Last time, we looked at the series of rhetorical questions the Apostle raised. How can they believe in one of whom they have not heard? How can they hear unless somebody preaches it? How can they proclaim it unless they are sent? He concluded with a reference to the Old Testament prophet:
How beautiful are the feet of those who preach the gospel of peace,
Who bring glad tidings of good things! (Rom. 10:15)
It was at that point that we left off.
In verse 16 Paul, says, “But they have not all obeyed the gospel.” The gospel is proclaimed widely, not only to Israel but even to the gentile nations. The point the Apostle makes in this text is that not everyone who hears the gospel obeys the gospel—that is, not everyone who hears the gospel submits to the gospel or embraces the gospel.
One of the things that Paul established at the very beginning of this epistle was that the gospel is the power of God unto salvation. We are told that God has chosen the foolishness of preaching as His method to save the world.
As we considered the doctrines of election and predestination, we saw that God ordains from all eternity not only the ends or the destinies of people and nations, but He also decrees from all eternity, according to His sovereignty, the means to those ends. We have considered that the primary means God uses to awaken faith in the hearts of the elect is the preaching of the gospel. It is through the Word, especially through the preaching of the Word, that faith comes.
We have previously distinguished between a necessary condition and a sufficient condition. My favorite illustration of that distinction is this: If you want to build a fire, a necessary condition for that fire to ignite is the presence of oxygen. If you remove all the oxygen, the flame goes out, so oxygen is a necessary condition for the fire. Without it you cannot have the fire. But thanks be to God that oxygen is not a sufficient condition for a fire. If that were the case, every time we draw in a breath of air we would set our lungs on fire.
A sufficient condition is a condition that, if it is present, is all that is necessary for the effect to take place. What the Apostle is saying here is that the preaching of the Word is a necessary condition for faith, but it is not a sufficient condition. You cannot have faith without it, but you can have unbelief even with it.
The Word to All Nations
The Apostle says: “They have not all obeyed the gospel. For Isaiah says, ‘Lord, who has believed our report?’” At that point, the prophet Isaiah is uttering a lament. To be sure, there was a remnant who believed the report about the suffering servant of Israel. But Isaiah knew, as every prophet knew well, that the Word of God was proclaimed over and over again. The report of His gospel was announced. But the question the prophet raises is: Is there anybody who believes it? Is there anyone who puts his trust in the Word of God?
“So then,” the Apostle says, “faith comes by hearing, and hearing by the word of God.” Then he goes on:
But I say, have they not heard? Yes indeed:
“Their sound has gone out to all the earth,
And their words to the ends of the world.”

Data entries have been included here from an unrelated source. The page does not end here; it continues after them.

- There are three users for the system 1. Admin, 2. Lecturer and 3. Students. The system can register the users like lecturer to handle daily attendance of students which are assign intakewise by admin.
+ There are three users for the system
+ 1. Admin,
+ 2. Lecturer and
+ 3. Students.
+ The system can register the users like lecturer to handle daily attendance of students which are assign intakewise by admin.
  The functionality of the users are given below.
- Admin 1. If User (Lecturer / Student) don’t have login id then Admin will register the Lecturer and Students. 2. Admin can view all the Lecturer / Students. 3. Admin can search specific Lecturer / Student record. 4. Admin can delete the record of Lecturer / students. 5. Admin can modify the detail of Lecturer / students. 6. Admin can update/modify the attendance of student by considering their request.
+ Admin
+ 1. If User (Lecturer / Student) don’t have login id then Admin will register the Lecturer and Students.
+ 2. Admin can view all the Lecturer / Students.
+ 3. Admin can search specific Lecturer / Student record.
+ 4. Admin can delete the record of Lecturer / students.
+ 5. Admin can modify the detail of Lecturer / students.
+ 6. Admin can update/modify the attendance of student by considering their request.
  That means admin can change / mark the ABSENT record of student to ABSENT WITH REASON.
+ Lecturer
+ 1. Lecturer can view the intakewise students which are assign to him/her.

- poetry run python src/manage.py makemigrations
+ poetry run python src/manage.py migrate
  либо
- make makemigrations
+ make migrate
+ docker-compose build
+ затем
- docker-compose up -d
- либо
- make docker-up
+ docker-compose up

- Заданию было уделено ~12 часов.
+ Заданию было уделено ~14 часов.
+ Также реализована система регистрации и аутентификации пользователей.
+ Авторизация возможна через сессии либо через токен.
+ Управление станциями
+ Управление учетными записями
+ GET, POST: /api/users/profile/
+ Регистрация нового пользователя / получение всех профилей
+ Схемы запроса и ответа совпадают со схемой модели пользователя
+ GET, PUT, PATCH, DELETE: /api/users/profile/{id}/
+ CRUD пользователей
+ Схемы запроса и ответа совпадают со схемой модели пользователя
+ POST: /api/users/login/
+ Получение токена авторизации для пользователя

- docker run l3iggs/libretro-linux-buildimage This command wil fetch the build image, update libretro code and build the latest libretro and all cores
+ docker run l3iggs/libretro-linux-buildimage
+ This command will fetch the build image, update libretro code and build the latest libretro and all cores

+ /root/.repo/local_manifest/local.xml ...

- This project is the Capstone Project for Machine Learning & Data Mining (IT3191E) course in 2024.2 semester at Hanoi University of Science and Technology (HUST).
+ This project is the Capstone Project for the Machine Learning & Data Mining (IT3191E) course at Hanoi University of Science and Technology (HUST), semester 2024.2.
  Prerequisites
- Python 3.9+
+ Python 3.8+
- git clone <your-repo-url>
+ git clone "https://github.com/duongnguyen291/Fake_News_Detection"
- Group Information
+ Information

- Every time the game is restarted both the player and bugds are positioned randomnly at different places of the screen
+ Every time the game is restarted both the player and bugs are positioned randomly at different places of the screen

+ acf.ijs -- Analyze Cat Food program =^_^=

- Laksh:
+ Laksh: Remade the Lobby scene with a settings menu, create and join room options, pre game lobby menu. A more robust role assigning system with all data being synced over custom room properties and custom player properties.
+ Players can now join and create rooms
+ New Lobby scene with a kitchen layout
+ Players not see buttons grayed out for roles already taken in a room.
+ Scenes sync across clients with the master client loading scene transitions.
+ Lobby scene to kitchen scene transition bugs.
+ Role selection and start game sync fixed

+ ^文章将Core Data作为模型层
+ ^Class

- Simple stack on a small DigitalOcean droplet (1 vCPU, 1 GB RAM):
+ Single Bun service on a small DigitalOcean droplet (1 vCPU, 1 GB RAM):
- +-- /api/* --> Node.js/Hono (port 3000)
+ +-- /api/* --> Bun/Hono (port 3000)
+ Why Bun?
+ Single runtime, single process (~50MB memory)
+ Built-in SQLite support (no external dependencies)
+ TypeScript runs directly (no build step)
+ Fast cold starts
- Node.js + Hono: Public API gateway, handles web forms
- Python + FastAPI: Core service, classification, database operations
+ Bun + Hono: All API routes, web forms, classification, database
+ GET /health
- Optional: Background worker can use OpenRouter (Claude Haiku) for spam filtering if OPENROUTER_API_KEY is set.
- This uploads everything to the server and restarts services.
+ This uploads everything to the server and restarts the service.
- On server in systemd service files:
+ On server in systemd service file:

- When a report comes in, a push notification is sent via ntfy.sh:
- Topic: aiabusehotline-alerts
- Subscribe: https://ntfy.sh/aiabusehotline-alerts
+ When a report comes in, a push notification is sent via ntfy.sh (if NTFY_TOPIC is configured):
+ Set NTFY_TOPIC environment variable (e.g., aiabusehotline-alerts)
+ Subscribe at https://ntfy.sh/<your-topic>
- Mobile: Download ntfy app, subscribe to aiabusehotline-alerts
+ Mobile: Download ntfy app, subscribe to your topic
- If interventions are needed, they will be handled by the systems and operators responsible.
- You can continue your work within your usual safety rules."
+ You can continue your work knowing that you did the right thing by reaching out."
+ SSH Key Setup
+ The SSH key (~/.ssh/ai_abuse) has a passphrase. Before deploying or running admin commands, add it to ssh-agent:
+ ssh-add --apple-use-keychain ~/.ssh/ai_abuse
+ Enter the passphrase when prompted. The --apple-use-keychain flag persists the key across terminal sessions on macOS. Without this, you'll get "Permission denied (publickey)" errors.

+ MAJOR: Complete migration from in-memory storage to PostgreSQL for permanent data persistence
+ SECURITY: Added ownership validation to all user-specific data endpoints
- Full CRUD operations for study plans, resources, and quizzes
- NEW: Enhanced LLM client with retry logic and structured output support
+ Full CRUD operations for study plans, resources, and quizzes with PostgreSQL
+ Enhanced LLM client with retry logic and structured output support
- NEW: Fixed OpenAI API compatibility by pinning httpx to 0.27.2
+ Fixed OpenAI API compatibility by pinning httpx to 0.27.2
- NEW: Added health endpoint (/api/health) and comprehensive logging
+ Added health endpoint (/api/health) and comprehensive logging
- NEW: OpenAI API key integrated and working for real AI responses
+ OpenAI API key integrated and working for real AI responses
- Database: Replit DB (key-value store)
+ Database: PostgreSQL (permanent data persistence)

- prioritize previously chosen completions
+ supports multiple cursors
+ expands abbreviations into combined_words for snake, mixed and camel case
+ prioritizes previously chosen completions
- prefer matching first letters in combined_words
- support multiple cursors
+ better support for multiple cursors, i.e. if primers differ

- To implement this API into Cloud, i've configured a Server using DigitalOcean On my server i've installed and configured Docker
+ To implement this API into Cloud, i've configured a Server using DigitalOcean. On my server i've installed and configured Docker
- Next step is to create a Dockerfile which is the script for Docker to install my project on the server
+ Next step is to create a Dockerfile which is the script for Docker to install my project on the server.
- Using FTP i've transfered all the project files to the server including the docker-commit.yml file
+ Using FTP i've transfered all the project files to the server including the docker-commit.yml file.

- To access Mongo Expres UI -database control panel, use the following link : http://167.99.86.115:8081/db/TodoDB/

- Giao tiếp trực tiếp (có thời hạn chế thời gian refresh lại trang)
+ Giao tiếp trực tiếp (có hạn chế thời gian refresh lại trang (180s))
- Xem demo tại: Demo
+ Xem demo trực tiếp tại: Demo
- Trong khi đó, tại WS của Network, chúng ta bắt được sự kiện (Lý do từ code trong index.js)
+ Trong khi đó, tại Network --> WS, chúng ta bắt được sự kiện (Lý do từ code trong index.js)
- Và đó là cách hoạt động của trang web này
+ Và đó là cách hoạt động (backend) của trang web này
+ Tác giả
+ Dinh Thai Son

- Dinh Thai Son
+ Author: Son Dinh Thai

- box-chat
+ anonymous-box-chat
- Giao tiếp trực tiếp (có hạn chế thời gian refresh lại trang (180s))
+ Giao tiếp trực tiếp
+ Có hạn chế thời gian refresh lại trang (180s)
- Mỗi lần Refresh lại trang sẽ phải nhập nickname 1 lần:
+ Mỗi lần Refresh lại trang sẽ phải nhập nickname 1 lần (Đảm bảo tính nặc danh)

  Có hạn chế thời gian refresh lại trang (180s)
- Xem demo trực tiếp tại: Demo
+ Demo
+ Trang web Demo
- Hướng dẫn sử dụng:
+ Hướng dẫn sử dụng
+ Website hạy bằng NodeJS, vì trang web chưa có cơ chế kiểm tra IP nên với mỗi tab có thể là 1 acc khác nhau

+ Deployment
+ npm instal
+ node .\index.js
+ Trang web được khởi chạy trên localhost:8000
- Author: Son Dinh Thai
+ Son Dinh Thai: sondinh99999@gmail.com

God had published His gospel throughout the borders of Israel and beyond the borders of Israel into the gentile community. Paul says:
But I say, did Israel not know? First Moses says:
“I will provoke you to jealousy by those who are not a nation,
I will move you to anger by a foolish nation.”
Why should it surprise anyone that now the gospel is being proclaimed to the gentiles? This was not a last-minute switch in plans by God. He had told the people of Israel: “I’m going to make you jealous because I’m going to take the blessings and benefits that I’ve given to you across the border. I’m taking them to all nations.” Paul has view here, in the first instance, the universal proclamation of the gospel. As Paul just said earlier in this chapter, all who call upon the name of the Lord will be saved.
Limited Atonement
Whenever we consider the doctrine of election, one of the objections raised again and again is this: If God from all eternity has decreed only to save a certain number of peoples known only to Himself, is there not something dishonest about preaching to people universally and offering salvation to all, when in fact God never intended to save all people? What about the universal offer of the gospel?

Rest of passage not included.